T & PTheory & Psychology has published a couple of articles from their upcoming issue online first.

By Michael Billig  a piece titled The myth of Kurt Lewin and the rhetoric of collective memory in social psychology textbooks. A rhetorical analysis is conducted in order to elucidate how texts have employed reductive tropes in a manner that mythologizes Lewin’s role in psychology rather than providing a historically accurate handling of his work and theory. A compelling assessment, which could be translated to ascertain other “fathers” of psychological subdisciplines have been caricatured.

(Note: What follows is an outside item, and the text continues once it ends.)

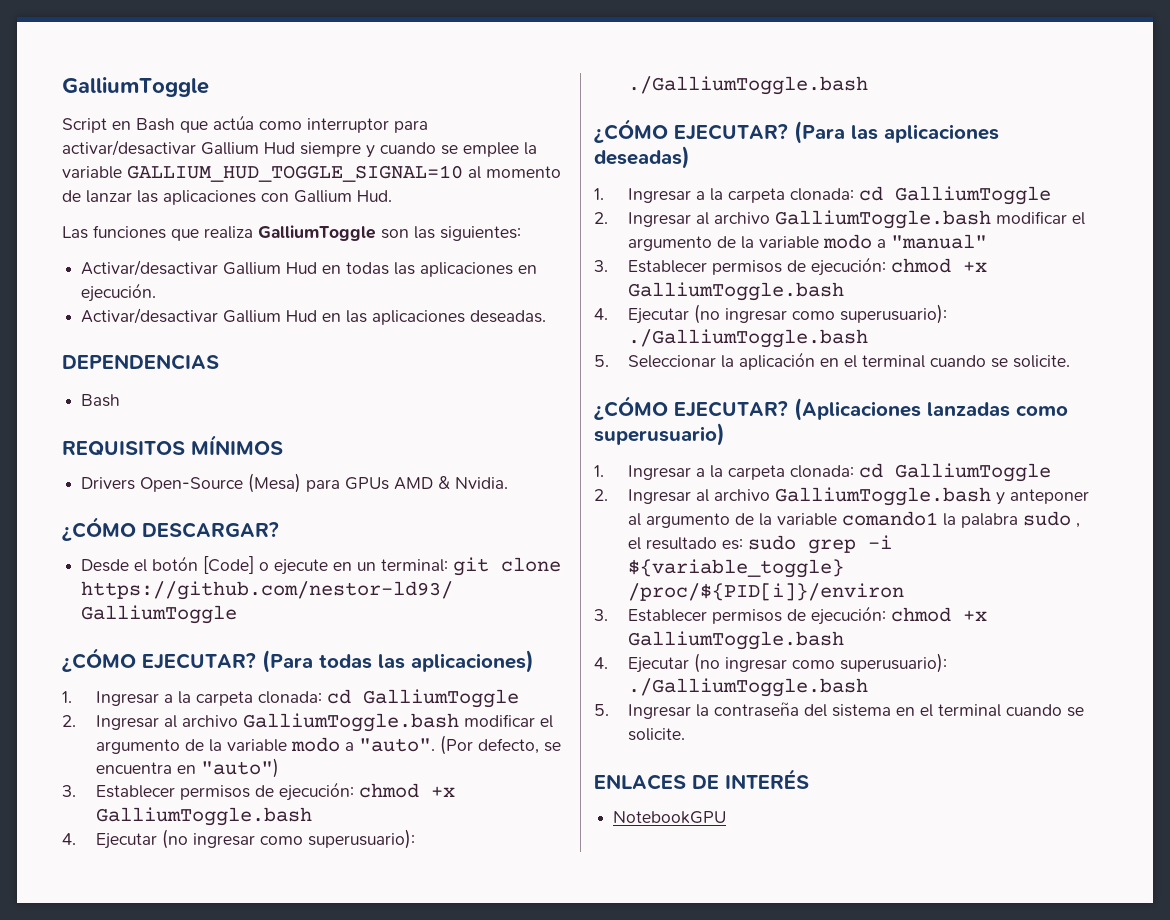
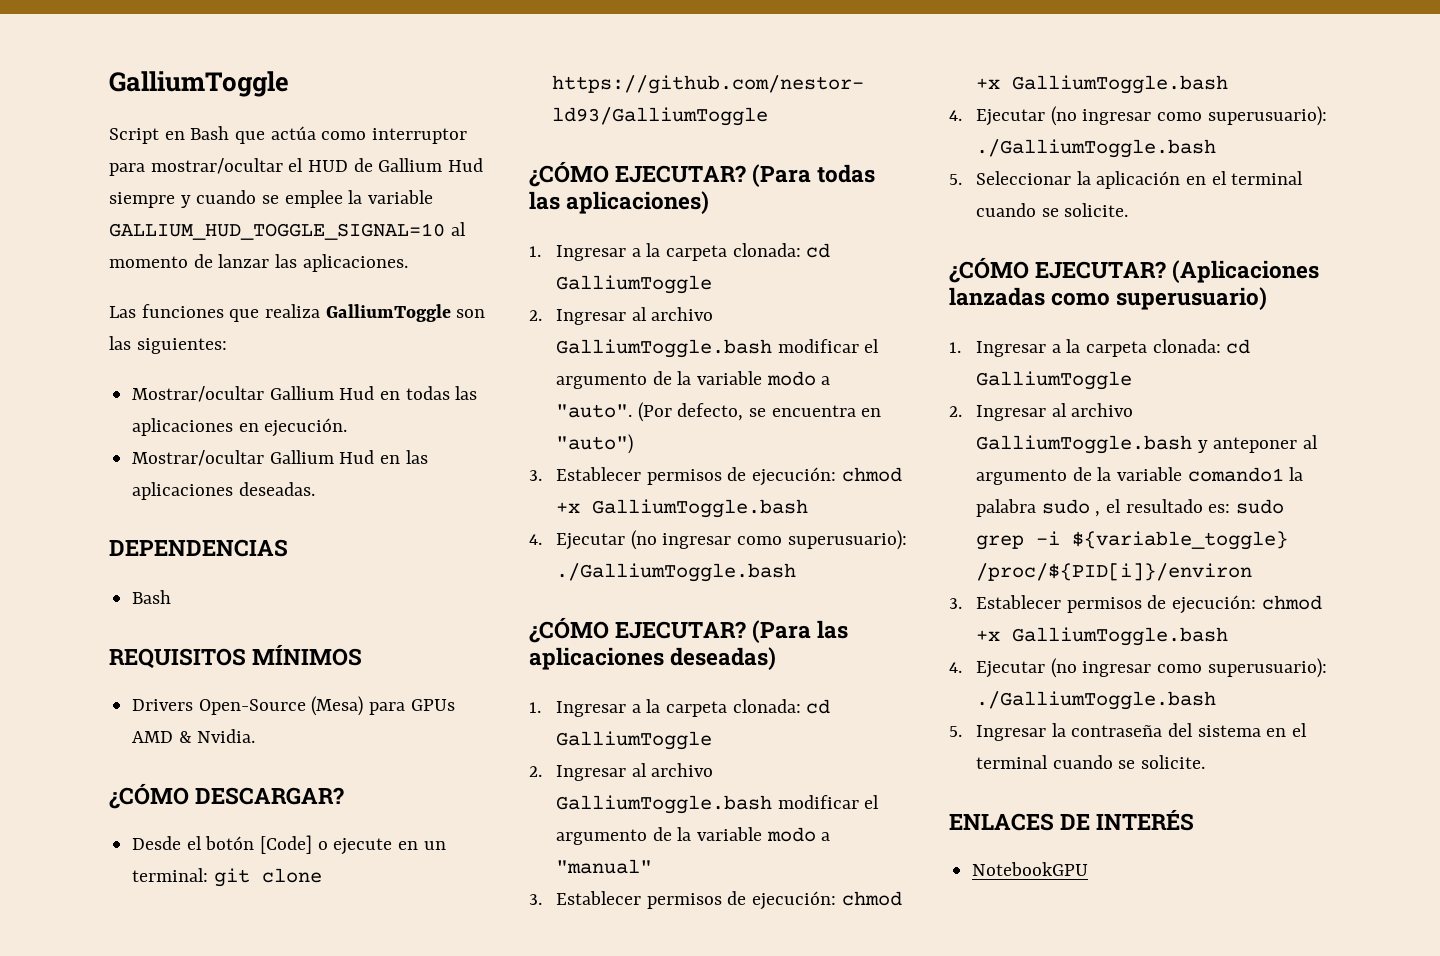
[62,140,196,156] activar/desactivar -> [150,158,373,174] mostrar/ocultar el HUD de
[163,190,392,205] aplicaciones con Gallium Hud. -> [302,254,408,272] aplicaciones.
[81,260,219,276] Activar/desactivar -> [132,386,265,402] Mostrar/ocultar
[81,308,219,324] Activar/desactivar -> [132,450,265,466] Mostrar/ocultar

Another work, by Ian Parker, Politics and “Applied Psychology”? Theoretical concepts that question the disciplinary community elucidates the practices by which psychology is substantiated as producer of concepts that get applied to the “real world” through political psychological movements, and inverts the acceptance thereof by applying political theoretical concepts to psychology as the object of inquiry. 

The Billig abstract:

This article examines how social psychology textbooks represent Kurt Lewin and his contribution to social psychology. Many textbooks describe Lewin as the father of social psychology, using a conventional, passive-voiced trope to do so. The rhetorical meaning of this trope is analysed to show that textbooks are invoking a collective memory, which closes down views of the past, rather than making a historical argument, which opens up the past for examination. This depiction of Lewin typically involves forgetting his critical views about statistics and experimentation. When textbooks cite Lewin’s famous motto “there is nothing as practical as a good theory,” they tend to ascribe it a special status. In doing so, they change its meaning subtly and treat it as a truth that needs no empirical validation. By their rhetoric, omissions, and avoidance of historical sources, textbooks recreate Lewin as a mythic figure rather than a historical one.

The Parker abstract:

This paper responds to a set of problems in contemporary psychology that cluster around the notion that the discipline might be “applied” to the real world, and that such application would thereby serve as the methodological and conceptual grounding for “political psychology.” The specific problems addressed comprise “interpretation” of material in the quantitative and qualitative traditions, the notion of “application” as such which rests on the prior modelling of individual and collective psychological phenomena, the conceptions of “politics” that operate in disciplinary interventions, the idealisation of “community” in different traditions of community psychology in the US and Europe, and finally “psychology” itself as the background against which these other problems are elaborated. In response to these problems the paper describes political theoretical concepts from feminist interventions in Left practice and brings them to bear on the discipline of psychology, turning the direction of travel of concepts around so that psychology itself rather than the outside world becomes the object to which ideas are “applied.” The five political theoretical concepts described here are: “performativity,” “standpoint,” “the personal as political,” the “tyranny of structurelessness,” and “intersectionality.”